Кляпа. Полная версия - Алексей Небоходов

– А с планом ты сроднилась? – парировала Кляпа. – У нас минус девяносто два часа до конца. Или ты думаешь, что кто—то за тебя родит? Может, твоя мультиварка? У неё, кстати, хотя бы режим «подогрев» есть.
Валентина хотела что—то ответить, но язык был занят поддержанием слюноотделения. Мысли бегали кругами, как крысы на станции метро – вроде все куда—то спешат, но никто не уходит.
– У тебя план? – наконец выдавила она.
– Конечно, – отозвалась Кляпа с энтузиазмом сомнительного вида. – Мы запускаем «сексуальный будильник».
Валя повернула голову с такой скоростью, что шея треснула, как пакет с гречкой.
– Сексуальный… что?
– Будильник, Валюша. Таймер. Пинг. Протокол активации репродуктивного поля по случайному триггеру. Смысл прост: ты больше не контролируешь, когда тебе захочется. Всё будет внезапно, мощно и, как показывает практика, в самое неудобное время.
Валентина уставилась в стену. Та, как и положено хорошей стене, молчала.
– То есть… ты хочешь сказать, что я теперь – секс—граната?
– Ну, не прямо «секс». Скорее, «влажное возбуждение с задержкой реакции». Но да, механизм именно такой. В любой момент, в любом месте, по щелчку – бах! И ты снова готова зачать хотя бы кактус.
Валентина вдохнула. Медленно. Как при погружении в кипяток.
– А предупредить ты не могла?
– Предупреждение – это для слабых. Ты – наша последняя линия обороны. Надо учиться жить в условиях боевого тревожного состояния.
– Я работаю в офисе. Какого чёрта зачатие должно происходить по тревоге?
– Потому что твоя сексуальность в режиме ожидания даёт сбой. Я тебя уже не могу руками двигать – ты как гуталин на морозе. Нужен стимул.

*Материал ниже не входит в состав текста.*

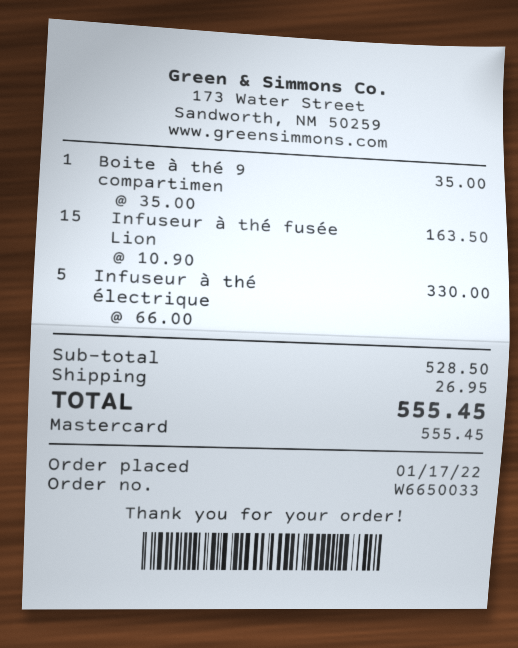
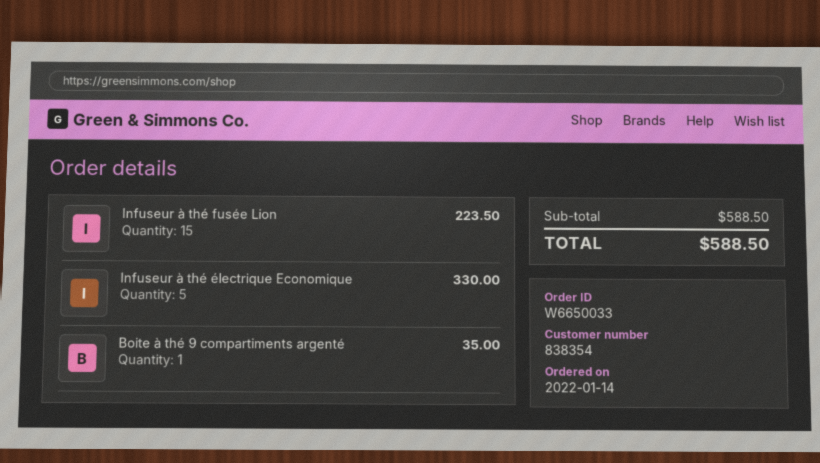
order date: 2022-01-17 -> 2022-01-14
Infuseur à thé fusée Lion: 15 for 163.50 -> 15 for 223.50
subtotal: 528.50 -> 588.50
shipping: 26.95 -> none
total: 555.45 -> 588.50

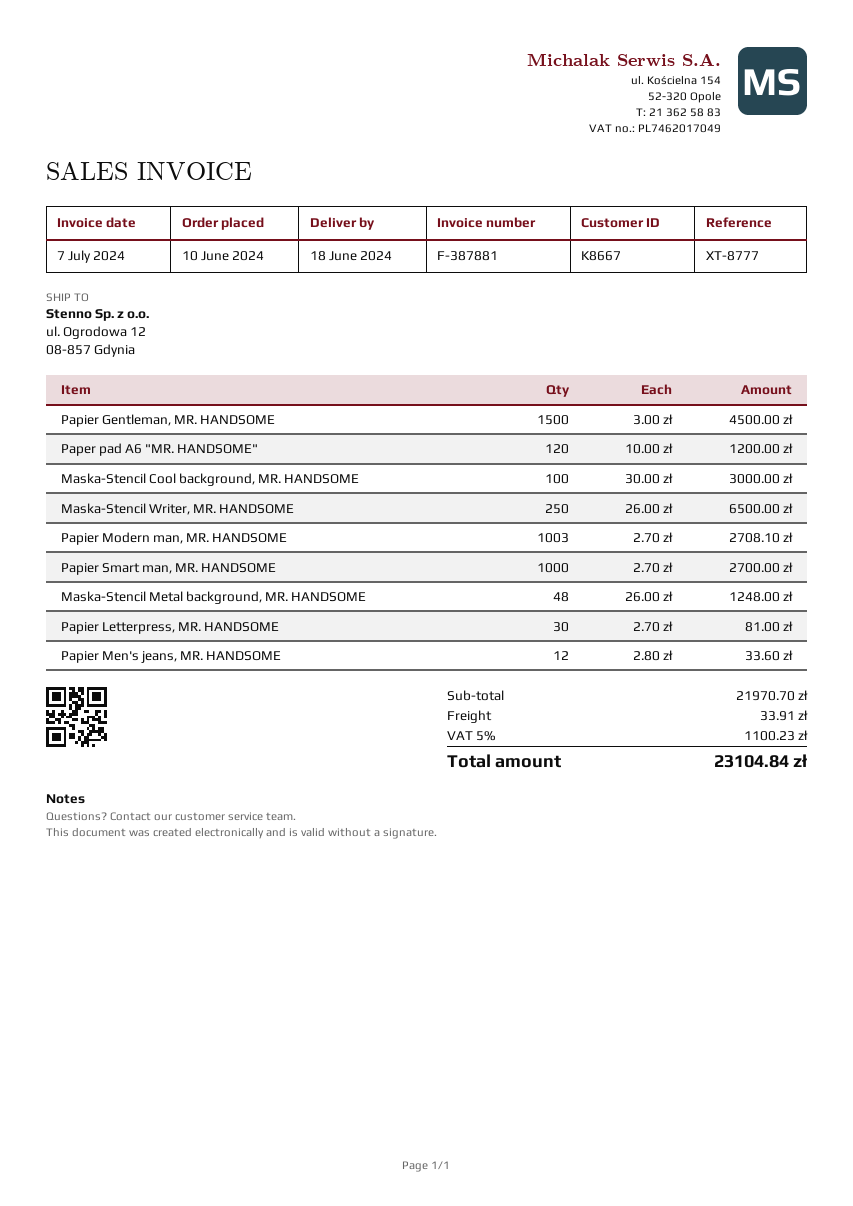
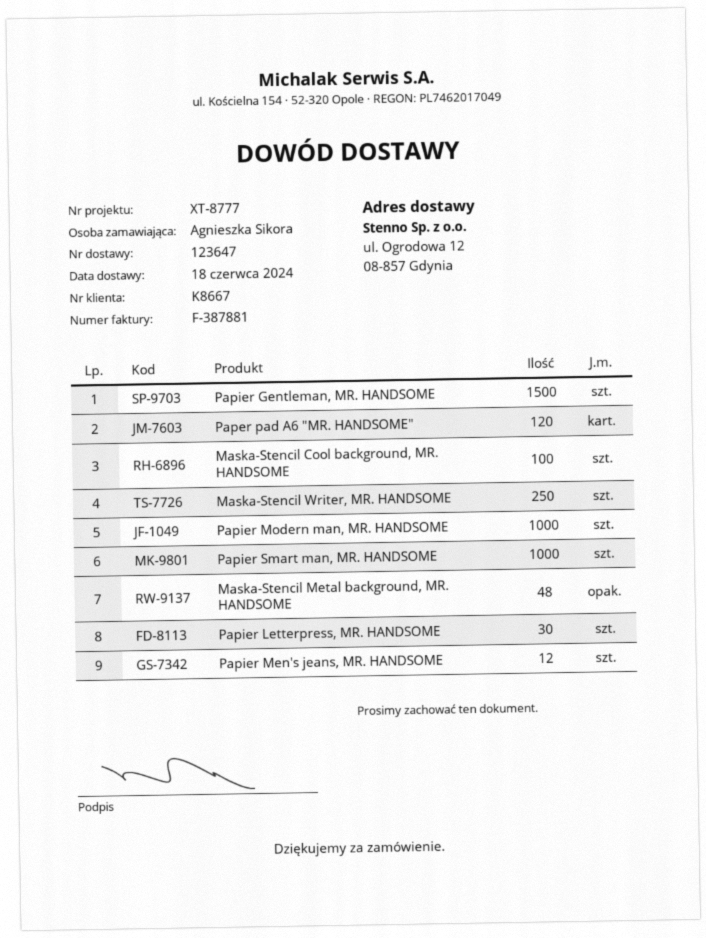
Papier Modern man, MR. HANDSOME: 1003 -> 1000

Валентина замолчала. Где—то в душе скрипнуло кресло. Может, от ужаса. Может, от скуки. А может, это совесть пыталась сбежать из организма, но наткнулась на отчётность.
– А что будет, если это случится… ну… в людном месте? – осторожно спросила она.
– Валюша, у нас нет «если». У нас есть «когда». И «где». И оба эти пункта – вне зоны твоего влияния. Мы всё автоматизировали. Добро пожаловать в эру автозачатия.
– Это незаконно, – пробормотала она. – Наверное.
– У тебя нет больше законов. Только протокол и табличка с пометкой «объект под наблюдением».
На секунду повисла тишина. Даже холодильник затаился, будто боялся стать свидетелем нового витка сюжета.
– Значит, я просто… жду?
– Нет, ты живёшь. Как женщина. Как боец. Как фабрика эмоций на последнем издыхании. И, кстати, оденься. Если будильник сработает прямо сейчас, ты хотя бы не опозоришься в этом мешке из—под картошки, который ты называешь халатом.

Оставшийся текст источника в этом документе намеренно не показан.